Here's what to keep in mind before and after retrogrades.
When a planet is retrograde, it appears to be moving backward from our vantage point here on earth. And when it's in direct motion, it seems to be zipping along in drive. But in between these U-turns is a phase called a station, when the planet actually appears to be standing still. Picture yourself waking up from anesthesia after a successful surgery. You're groggy, disoriented, and unable to move, yet slowly, the awareness dawns that the procedure is over, and healing and recovery can get underway. But that wake-up moment can also be super painful as you return to your body and the sensations sink in.
That's kind of how a station works when a planet ends its retrograde: disorientation fading to awareness. The reverse is true too. When a planet slips into retrograde from direct motion, it's kind of like fading to black after you've been given your pre-surgery IV. Everything feels fuzzy.
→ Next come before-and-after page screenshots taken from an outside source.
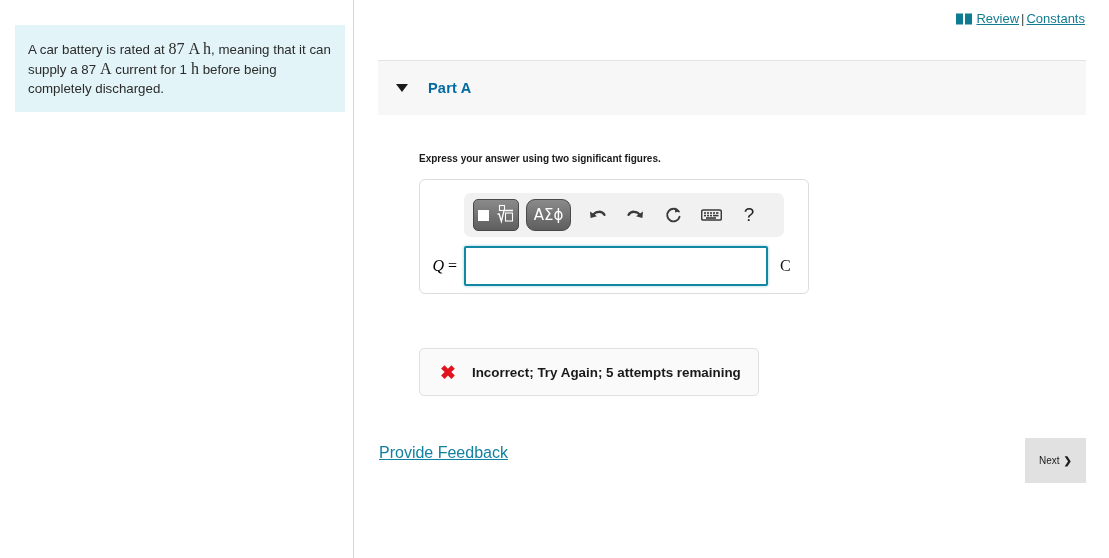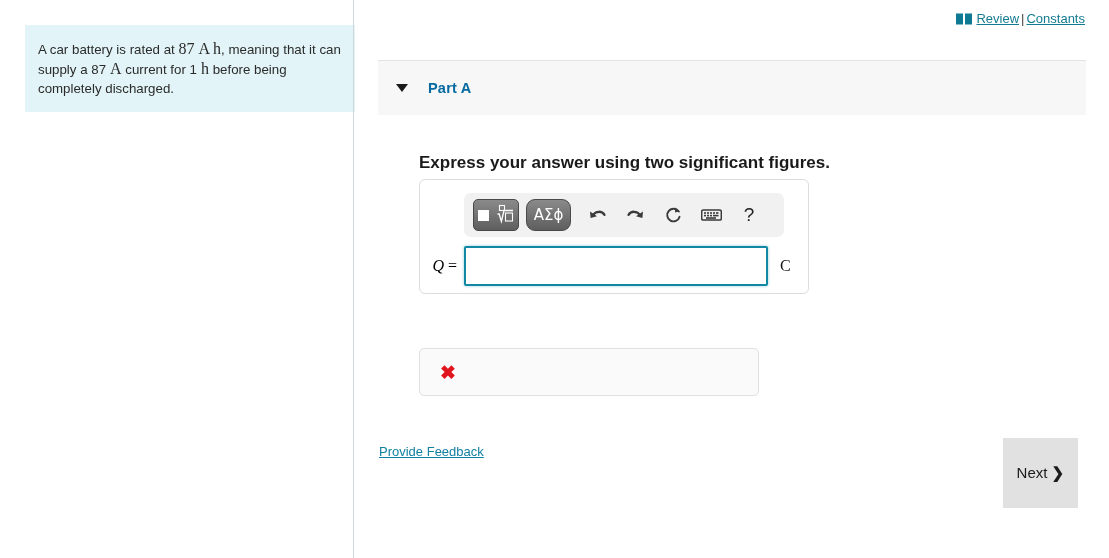--- a/index.html
+++ b/index.html
@@ -9,21 +9,21 @@
     background: #ffffff;
     font-family: "Liberation Sans", sans-serif;
     overflow: hidden;
   }
   .page { position: relative; width: 1109px; height: 558px; background:#fff; }
 
   
   .sidebar { position:absolute; left:0; top:0; width:353px; height:558px; background:#fff; }
   .divider-v { position:absolute; left:353px; top:0; width:1px; height:558px; background:#cfd8dc; }
   .intro-box {
-    position:absolute; left:25px; top:25px; width:330px;
+    position:absolute; left:15px; top:25px; width:330px;
     background:#e2f4f7; padding:14px 14px 14px 13px;
     font-size:13.3px; line-height:19px; color:#2b2b2b;
   }
   .mathserif { font-family:"Liberation Serif", serif; font-size:16px; }
 
   
   .content { position:absolute; left:354px; top:0; width:755px; height:558px; }
 
   .toplinks {
     position:absolute; right:24px; top:11px;
@@ -44,21 +44,21 @@
     border-top:8px solid #1a1a1a;
   }
   .part-title { font-size:14.5px; font-weight:bold; color:#0369a1; letter-spacing:.2px; }
 
   .qtext {
     position:absolute; left:65px; top:126px; width:680px;
     font-size:13.4px; color:#222; line-height:18px;
   }
   .qbold {
     position:absolute; left:65px; top:153px;
-    font-size:17px; font-weight:bold; color:#1a1a1a;
+    font-size:10px; font-weight:bold; color:#1a1a1a;
   }
 
   
   .answer-box {
     position:absolute; left:65px; top:179px; width:390px; height:115px;
     border:1px solid #dcdcdc; border-radius:6px; background:#fff;
   }
   .mathbar {
     position:absolute; left:44px; top:13px; width:320px; height:44px;
     background:#f1f1f1; border-radius:7px;
@@ -105,26 +105,26 @@
     position:absolute; left:65px; top:348px; width:340px; height:48px;
     background:#fafafa; border:1px solid #e0e0e0; border-radius:5px;
     display:flex; align-items:center;
   }
   .xmark { color:#e0141e; font-size:19px; font-weight:bold; margin-left:20px; margin-right:16px; line-height:1; }
   .fbtext { font-size:13.4px; font-weight:bold; color:#1a1a1a; }
 
   
   .provide {
     position:absolute; left:25px; top:444px;
-    color:#1280a0; font-size:13px; text-decoration:underline; cursor:pointer;
+    color:#1280a0; font-size:16px; text-decoration:underline; cursor:pointer;
   }
   .next-btn {
-    position:absolute; right:31px; top:438px;
+    position:absolute; right:23px; top:438px;
     background:#e1e1e1; color:#1a1a1a; border:none;
-    font-size:15px; padding:26px 14px; cursor:pointer;
+    font-size:10px; padding:17px 14px; cursor:pointer;
     font-family:"Liberation Sans", sans-serif;
   }
   .next-btn .chev { font-weight:bold; margin-left:4px; }
 </style>
 </head>
 <body>
 
 <div class="page">
 
   <div class="sidebar">
@@ -208,19 +208,20 @@
       <div class="ansrow">
         <div class="qlabel"><i>Q</i> <span>=</span></div>
         <input class="ansfield" type="text" value="" placeholder="" style="">
         <span class="unit">C</span>
       </div>
     </div>
 
 
     <div class="feedback">
       <span class="xmark">✖</span>
+      <span class="fbtext">Incorrect; Try Again; 5 attempts remaining</span>
     </div>
 
     <span class="provide">Provide Feedback</span>
     <button class="next-btn"><span>Next</span><span class="chev">❯</span></button>
 
   </div>
 </div>
 
 </body></html>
For example, during a recent Mars station—the planet that rules anxiety, momentum, and sex drive—a friend's dog ran away for a night, and a player from Tali's past tried to put the moves on her (sorry, dude, but ya should have put a ring on it!). Within 48 hours everything started to smooth over, and the awkward vibes made for comic relief.
On a broader plane, a planetary station can also cause global unrest and shake-ups. While we don't advocate fear-based astrology, we've noticed that some of the craziest news stories tend to come out right at the end of a retrograde. It's as if all the energy that was repressed or concealed while the planet was in reverse comes flying up to the surface during the station. These are definitely days to be more cautious when dealing with the general public. Remember: An ounce of astrological prevention is worth a pound of cure!
This is the time the direct planet needs to recover the distance that it retreated through while in retrograde. It's a bit like retracing steps, which can be a powerful time for integrating lessons that we learned during the retrograde fog—but we may still be integrating the wisdom and unable to rush ahead with clarity.